Living with Aunt Judy, my mom seemed calmer in ways I hadn’t seen since I was a baby, but she was far from free from anxiety, just more subdued. She’d found what she needed most: someone to take care of who would love her unconditionally, the human form of a cat. It felt so awkward to me. Grown women don’t just go live with their aunts, I thought. She’d asked me for money just the year before and I still felt some hostility towards the request, towards the way she had parentified me financially right after my dad had committed financial fraud against me.

I wanted her to take responsibility for that mistake, acknowledge it as a faux pas, but instead it felt like she was regressing further into herself. It left all the wounds unhealed, unresolved, and I questioned if I was the only person who could actually see the damage. And now she had breast cancer and I would be the worst person in the world if I even considered bringing up my own needs. It felt strikingly similar to what our relationship looked like when I was a child: watching my dad harm her over and over again, her unfurling before me as her only emotional container, and me being completely overlooked in the process. She loved me, said she would do anything for me, but we both knew that she couldn’t, that wishing something were true didn’t make it so.

A couple of years before my mom died, she confided to me that she was upset with her sister Sheila for infantilizing her. I felt the pain and empathy rise up in me from both sides, knowing personally what it feels like to be infantilized… but also knowing how easy it is to snap in frustration when someone is being obstinately hesitant and reserved, how easy it is to get impatient with someone who is so broken that their only registrable emotion is lukewarm disinterest in everything. My mom rubbed her chin, unable to look me in the eye as she teared up, mocking Sheila in a sing-song voice, “Put on your big girl panties! That’s what she said! Can you believe that?”

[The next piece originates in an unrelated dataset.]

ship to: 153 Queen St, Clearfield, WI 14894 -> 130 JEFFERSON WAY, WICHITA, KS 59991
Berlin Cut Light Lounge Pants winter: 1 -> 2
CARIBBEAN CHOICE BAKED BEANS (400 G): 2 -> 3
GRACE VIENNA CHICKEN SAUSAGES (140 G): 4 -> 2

But I could believe that, easily. And I felt sorrow for everyone involved. Sorrow that my mom couldn’t self-advocate enough to have her needs understood. Sorrow for my aunt knowing that she gives as much of herself as she does, and then still has to be in the blast radius of her sister’s violent soul death. Sorrow that everyone in this whole lineage of smart women have struggled quietly for so long and how they all, we all, deserved better.

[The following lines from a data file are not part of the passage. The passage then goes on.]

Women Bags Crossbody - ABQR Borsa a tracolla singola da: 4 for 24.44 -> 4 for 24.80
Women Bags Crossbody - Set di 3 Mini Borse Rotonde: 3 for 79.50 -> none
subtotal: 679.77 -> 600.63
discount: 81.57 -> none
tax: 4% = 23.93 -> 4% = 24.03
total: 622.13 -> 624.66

Back in 2013, the breast cancer became the only thing my mom talked about. She had no idea that I was living in an extended stay hotel on the northwest side of Indianapolis. I told Joel I was staying here, trying to think of a way to describe the other guests while still remaining polite: “People who are… transients? Not homeless. Because they are clearly living in the hotel. But like… they aren’t really here by choice?” I was effectively describing myself, while also trying to differentiate myself from the rest of them, without having to say truths that bleed much worse contempt, “These people definitely do meth or heroin,” “These people have spotty employment history.” “These people have criminal court records.”

But then one day I ran into a woman in the lobby while waiting for the elevator. She wanted to know my story, why I was there. The extended stay had no physical requirements for its guests. If you had even the slightest brush with instability, you were here regardless of what caused it. And here we both were, her story incredibly mundane and not at all dramatic, and as I walked my story backwards, I wondered just how important all the travel really was, when the truth landed here: I was staying here because I couldn’t safely exist anywhere for long enough to put my name on a lease. We were all the same people in those hallways, trying to survive bad circumstances with what little grit we had left unstolen from us, whatever big girl panties we could find.